**EXERCISE BRIEF**: A faithful copy of all the records is needed, with the pictures omitted.

[Front-end code change data]
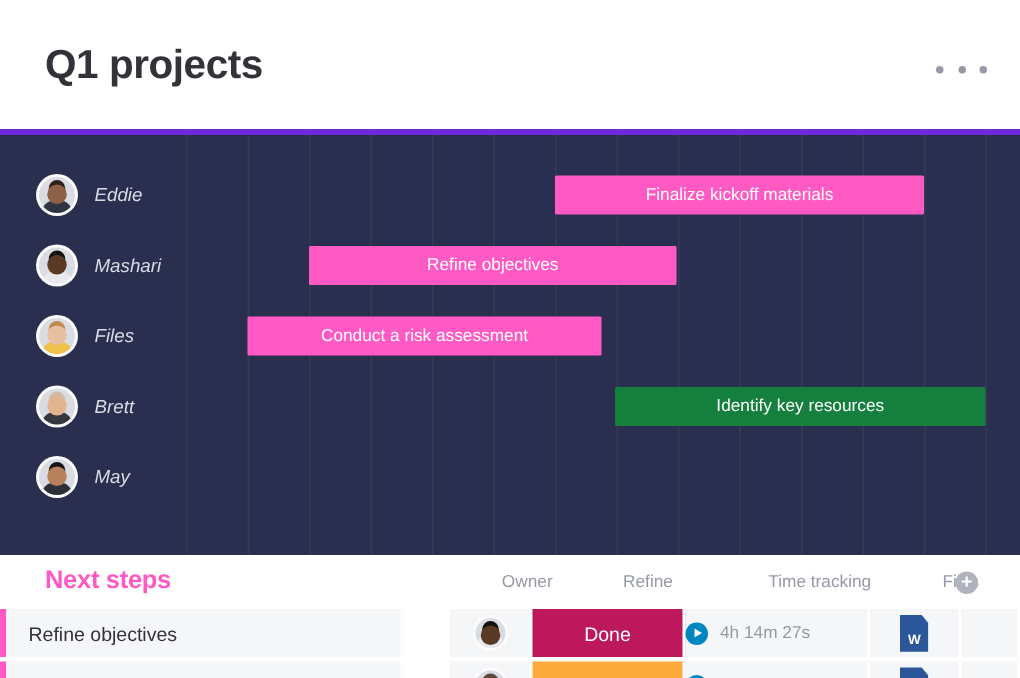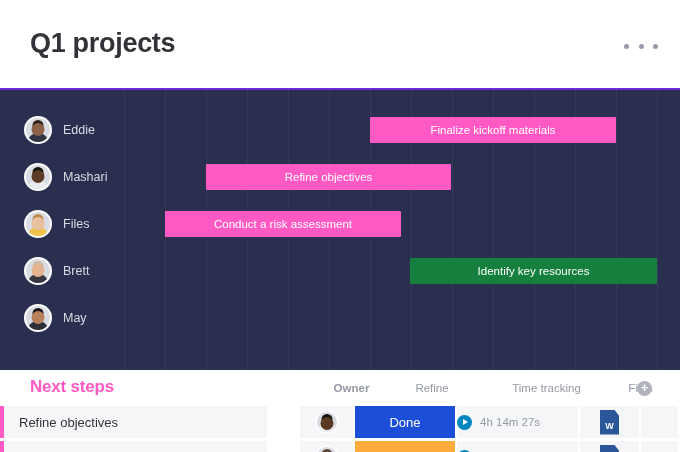--- a/index.html
+++ b/index.html
@@ -8,21 +8,21 @@
     font-family: "Liberation Sans", sans-serif;
     background: #ffffff;
     overflow: hidden;
   }
   #app { position: relative; width: 680px; height: 452px; background:#fff; }
 
   
   .header {
     position: absolute; left:0; top:0; width:680px; height:90px;
     background:#ffffff;
-    border-bottom: 2px solid #6d28d9;
+    border-bottom: 4px solid #6d28d9;
   }
   .header-title {
     position:absolute; left:30px; top:28px;
     font-size:27px; font-weight:700; color:#323338;
     letter-spacing:-0.3px;
   }
   .kebab {
     position:absolute; right:22px; top:38px;
     width:34px; height:16px;
     display:flex; align-items:center; justify-content:space-between;
@@ -49,21 +49,21 @@
   .avatar {
     width:28px; height:28px; border-radius:50%;
     position:relative; overflow:hidden; flex:none;
     border:2px solid rgba(255,255,255,0.9);
     background:#d9dde3;
   }
   .avatar .face { position:absolute; left:50%; top:24%; transform:translateX(-50%);
     width:13px; height:13px; border-radius:50%; }
   .avatar .body { position:absolute; left:50%; bottom:-7px; transform:translateX(-50%);
     width:22px; height:16px; border-radius:11px 11px 3px 3px; }
-  .person-name { color:#d9dbe4; font-size:12.5px; white-space:nowrap; }
+  .person-name { color:#d9dbe4; font-size:12.5px; white-space:nowrap;font-style:italic; }
 
   .bar {
     position:absolute; top:50%; transform:translateY(-50%);
     height:26px; border-radius:1px;
     display:flex; align-items:center; justify-content:center;
     color:#ffffff; font-size:11.5px; white-space:nowrap; overflow:hidden;
     cursor:pointer;
   }
 
   
@@ -211,39 +211,39 @@
             <span class="person-name">May</span>
           </span>
         </div>
       </div>
   </div>
 
   <div class="table">
     <div class="t-head">
       <div class="t-group-title">Next steps</div>
       <div id="col-heads">
-          <div class="t-col-head" style="left: 324px; width: 55px; font-weight: bold;">Owner</div>
+          <div class="t-col-head" style="left: 324px; width: 55px;">Owner</div>
           <div class="t-col-head" style="left: 381px; width: 102px;">Refine</div>
           <div class="t-col-head" style="left: 485px; width: 123px;">Time tracking</div>
           <div class="t-col-head" style="left: 610px; width: 61px;">Files</div>
         </div>
       <div class="plus-icon">+</div>
     </div>
     <div id="table-rows">
         <div class="t-row r1">
           <span class="cell c-accent" style="background:#ff5ac4"></span>
           <span class="cell c-name">Refine objectives</span>
           <span class="cell c-gap"></span>
           <span class="cell c-owner">
             <span class="avatar tbl-avatar">
               <span class="body" style="background:#e8eaee"></span>
               <span class="face" style="background:#5b3a25;box-shadow:0 -4px 0 -1px #14100e"></span>
             </span>
           </span>
-          <span class="cell c-status" style="background:#1d4ed8">Done</span>
+          <span class="cell c-status" style="background:#be185d">Done</span>
           <span class="cell c-time">
             <span class="play"></span>
             <span>4h 14m 27s</span>
           </span>
           <span class="cell c-files">
             <span class="word-icon">W</span>
           </span>
           <span class="cell c-end"></span>
         </div>
         <div class="t-row r2">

**EXERCISE ANSWER**:
--- a/index.html
+++ b/index.html
@@ -8,21 +8,21 @@
     font-family: "Liberation Sans", sans-serif;
     background: #ffffff;
     overflow: hidden;
   }
   #app { position: relative; width: 680px; height: 452px; background:#fff; }
 
   
   .header {
     position: absolute; left:0; top:0; width:680px; height:90px;
     background:#ffffff;
-    border-bottom: 2px solid #6d28d9;
+    border-bottom: 4px solid #6d28d9;
   }
   .header-title {
     position:absolute; left:30px; top:28px;
     font-size:27px; font-weight:700; color:#323338;
     letter-spacing:-0.3px;
   }
   .kebab {
     position:absolute; right:22px; top:38px;
     width:34px; height:16px;
     display:flex; align-items:center; justify-content:space-between;
@@ -49,21 +49,21 @@
   .avatar {
     width:28px; height:28px; border-radius:50%;
     position:relative; overflow:hidden; flex:none;
     border:2px solid rgba(255,255,255,0.9);
     background:#d9dde3;
   }
   .avatar .face { position:absolute; left:50%; top:24%; transform:translateX(-50%);
     width:13px; height:13px; border-radius:50%; }
   .avatar .body { position:absolute; left:50%; bottom:-7px; transform:translateX(-50%);
     width:22px; height:16px; border-radius:11px 11px 3px 3px; }
-  .person-name { color:#d9dbe4; font-size:12.5px; white-space:nowrap; }
+  .person-name { color:#d9dbe4; font-size:12.5px; white-space:nowrap;font-style:italic; }
 
   .bar {
     position:absolute; top:50%; transform:translateY(-50%);
     height:26px; border-radius:1px;
     display:flex; align-items:center; justify-content:center;
     color:#ffffff; font-size:11.5px; white-space:nowrap; overflow:hidden;
     cursor:pointer;
   }
 
   
@@ -211,39 +211,39 @@
             <span class="person-name">May</span>
           </span>
         </div>
       </div>
   </div>
 
   <div class="table">
     <div class="t-head">
       <div class="t-group-title">Next steps</div>
       <div id="col-heads">
-          <div class="t-col-head" style="left: 324px; width: 55px; font-weight: bold;">Owner</div>
+          <div class="t-col-head" style="left: 324px; width: 55px;">Owner</div>
           <div class="t-col-head" style="left: 381px; width: 102px;">Refine</div>
           <div class="t-col-head" style="left: 485px; width: 123px;">Time tracking</div>
           <div class="t-col-head" style="left: 610px; width: 61px;">Files</div>
         </div>
       <div class="plus-icon">+</div>
     </div>
     <div id="table-rows">
         <div class="t-row r1">
           <span class="cell c-accent" style="background:#ff5ac4"></span>
           <span class="cell c-name">Refine objectives</span>
           <span class="cell c-gap"></span>
           <span class="cell c-owner">
             <span class="avatar tbl-avatar">
               <span class="body" style="background:#e8eaee"></span>
               <span class="face" style="background:#5b3a25;box-shadow:0 -4px 0 -1px #14100e"></span>
             </span>
           </span>
-          <span class="cell c-status" style="background:#1d4ed8">Done</span>
+          <span class="cell c-status" style="background:#be185d">Done</span>
           <span class="cell c-time">
             <span class="play"></span>
             <span>4h 14m 27s</span>
           </span>
           <span class="cell c-files">
             <span class="word-icon">W</span>
           </span>
           <span class="cell c-end"></span>
         </div>
         <div class="t-row r2">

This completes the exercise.